Pediatric Cardiogenic Shock Care 

Last Full Review: ILCOR 2020

Children and infants who remain in shock despite adequate fluid resuscitation or who cannot tolerate ongoing aggressive fluid therapy (e.g., those in cardiogenic shock) are candidates for other supportive (namely, vasoactive) therapies. 

Red Cross Guidelines

  • A fluid bolus of 5 to 10 milliliters per kilogram (ml/kg) of crystalloid fluid should be administered for cardiogenic shock over 10 to 20 minutes. 
  • After each bolus, the child or infant should be reassessed for signs of hypervolemia and worsening cardiac failure.
  • Milrinone may be considered as clinically indicated, and epinephrine, dopamine, or dobutamine additively or independently may be considered as clinically indicated for cardiogenic shock. 

 

Evidence Summary 

An evidence update was completed by the International Liaison Committee on Resuscitation (ILCOR) in 2020 on the topic of vasoactive drugs for cardiogenic shock in the first hours of treatment (Maconochie et al. 2020, S140). Insufficient evidence was identified to consider a systematic review of change in recommendations. The ILCOR recommendation states that the catecholamine dose for inotropic support in cardiogenic shock must be titrated for each individual because there is wide variability in the clinical response to vasoactive drugs (Maconochie et al. 2020, S140). It is reasonable to use epinephrine, levosimendan, dopamine, or dobutamine for inotropic support in infants and children with cardiogenic shock.

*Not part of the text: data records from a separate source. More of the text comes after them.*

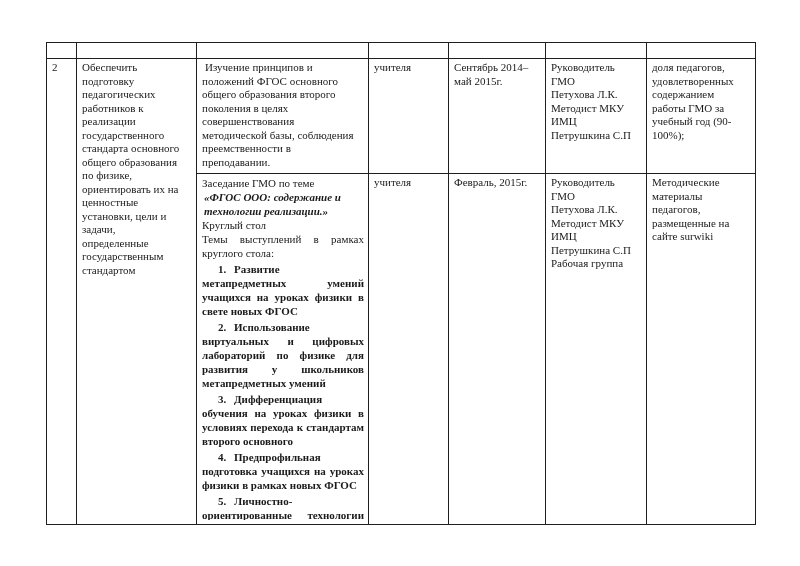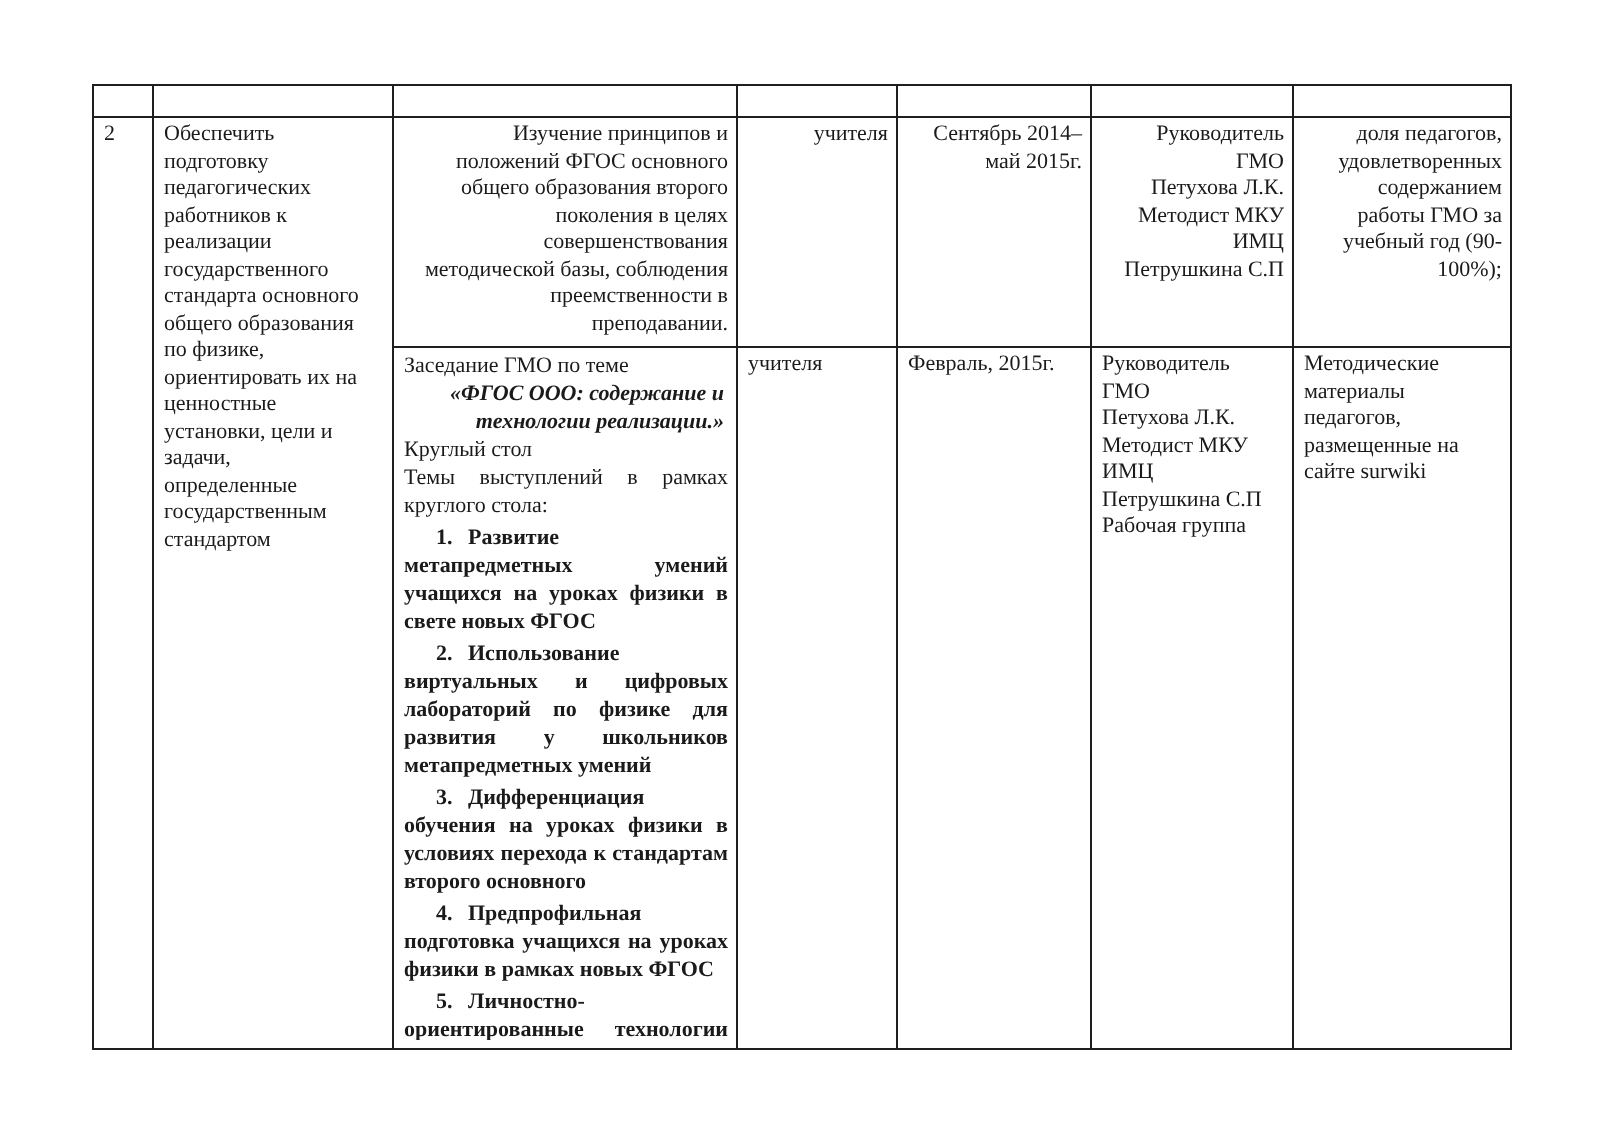--- a/index.html
+++ b/index.html
@@ -24,30 +24,30 @@
   }
   td {
     border: 1px solid #1f1f1f;
     vertical-align: top;
     padding: 2px 4px 2px 5px;
     font-size: 11px;
     line-height: 13.5px;
     overflow: hidden;
   }
   tr.header-row td { height: 15px; padding: 0; }
-  tr.row-a > td.ra { height: 110px; text-align: right; }
+  tr.row-a > td.ra { height: 110px; }
   tr.row-b > td.rb { height: 346px; margin-left: 48px; }
   .pre { white-space: pre-line; }
   .indent-first { text-indent: 3px; }
   .clip { height: 344px; overflow: hidden; line-height: 14px; }
   .clip p { margin: 0; }
   p.topic {
     font-weight: bold;
     font-style: italic;
-    text-align: right;
+    text-align: left;
     padding: 0 2px;
   }
   p.just { text-align: justify; font-family: Liberation Serif, serif; }
   p.li {
     text-align: justify;
     text-indent: 8px;
     margin-top: 2px !important;
     font-weight: bold;
   }
   .num { display: inline-block; width: 24px; }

Milrinone may be beneficial for the prevention and treatment of low cardiac output following cardiac surgery. There are insufficient data to support or refute the use of norepinephrine in pediatric cardiogenic shock (Maconochie et al. 2020, S140).

The management of pediatric cardiogenic shock was previously reviewed by the American Red Cross Scientific Advisory Council. These recommendations have not changed since the last review. 

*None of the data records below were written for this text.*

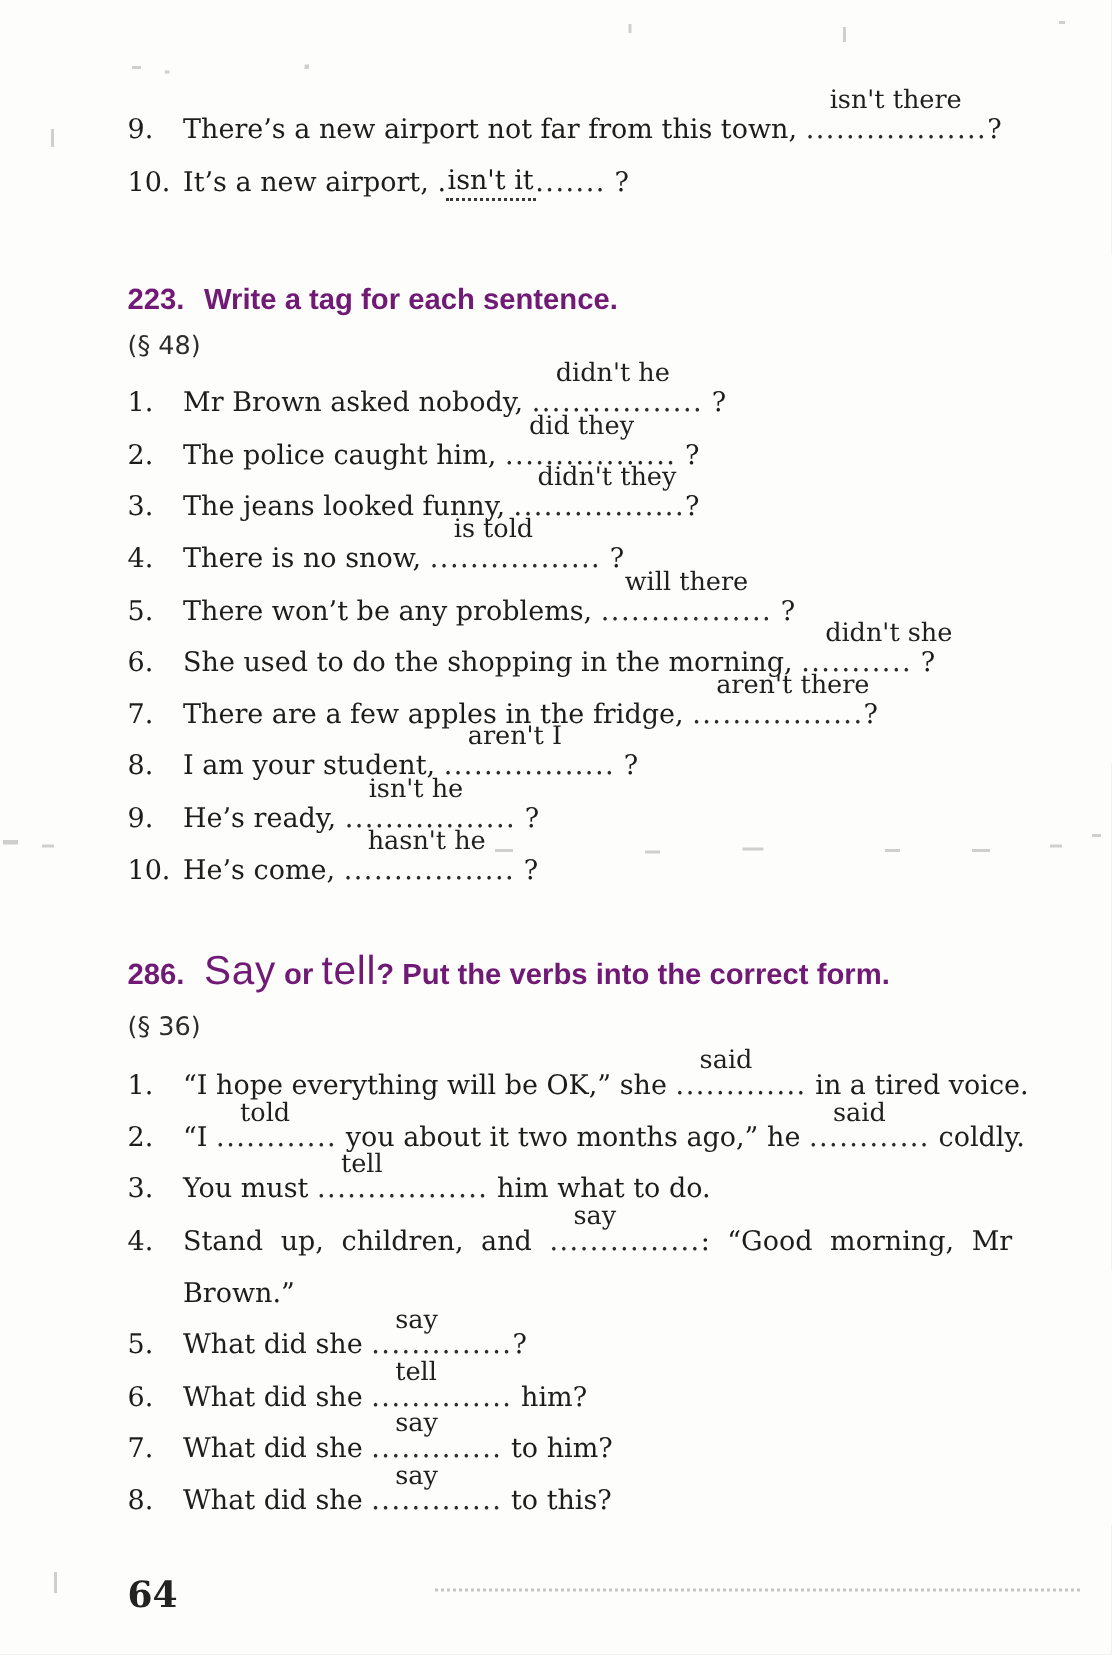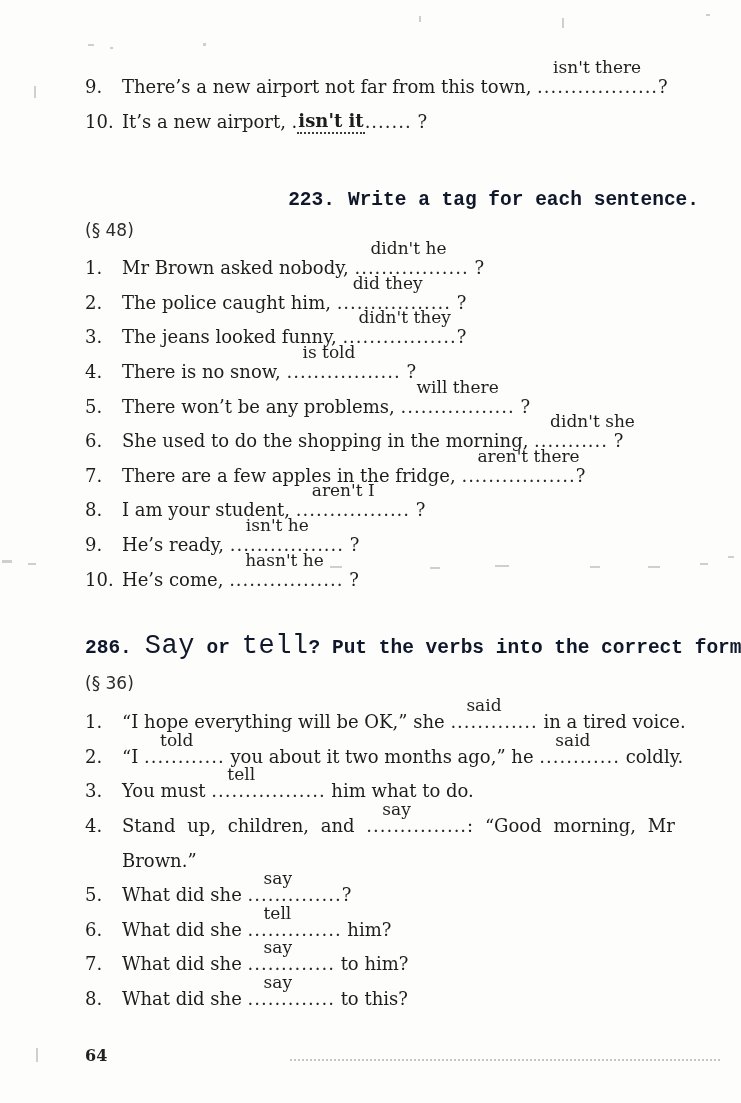--- a/index.html
+++ b/index.html
@@ -26,48 +26,47 @@
   .item.wrap .text { white-space:normal; word-spacing:6px; }
   .blank { position:relative; display:inline-block; line-height:normal; }
   .dots { letter-spacing:1px; color:#2a2a2a; }
   .ans-above {
     position:absolute; left:16px; top:-17px;
     font-size:17px; line-height:1; white-space:nowrap; color:#1f1f1f;
   }
   .ans-inline {
     border-bottom:2px dotted #3a3a3a;
     padding:0 1px 1px 1px;
-    position:relative; top:-1px;font-weight:bold;
+    position:relative; top:-1px;
   }
   .list-224 .ans-above { top:-14px; }
   
   .ex-header {
-    font-family:Liberation Mono, monospace;
-    font-weight:bold; font-size:19.5px; color:#0f172a;
+    font-family:Liberation Sans, sans-serif;
+    font-weight:bold; font-size:19.5px; color:#701a75;
     white-space:nowrap;
-    text-align:right;
   }
   .ex-header .ex-num { margin-right:13px; }
   .t-big { font-size:27px; font-weight:400; letter-spacing:0.5px; }
   .t-bold { font-size:19.5px; font-weight:bold; }
   .section-ref {
     font-family:"DejaVu Sans", "Liberation Sans", sans-serif;
     font-size:17px; color:#2d2d2d;
   }
   
   .intro { padding-top:70px; }
   .hdr-223 { margin-top:50px; }
   .ref-223 { margin-top:9px; }
   .list-223 { margin-top:11px; }
   .hdr-224 { margin-top:34px; }
   .ref-224 { margin-top:12px; }
   .list-224 { margin-top:12px; }
   .page-number {
     margin-top:30px;
-    font-size:16px; font-weight:700; color:#222;
+    font-size:24px; font-weight:700; color:#222;
   }
   
   .artifact { position:absolute; background:rgba(0,0,0,0.18); }
   .artifact.dotline { background:none; border-top:2px dotted rgba(0,0,0,0.22); }
 </style>
 </head>
 <body>
 
 <div class="page">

Insights and Implications 

The central physiologic abnormality in cardiogenic shock is decreased cardiac output. In most cases, this decrease is due to impaired contractility of the heart. Children and infants in cardiogenic shock may be hypo-, normo- or hypervolemic. Therefore, fluid resuscitation should be carried out with caution, starting with smaller-than-usual boluses of 5 to 10 milliliters per kilogram (ml/kg) and closely monitoring response and for signs of pulmonary edema and signs of worsening perfusion.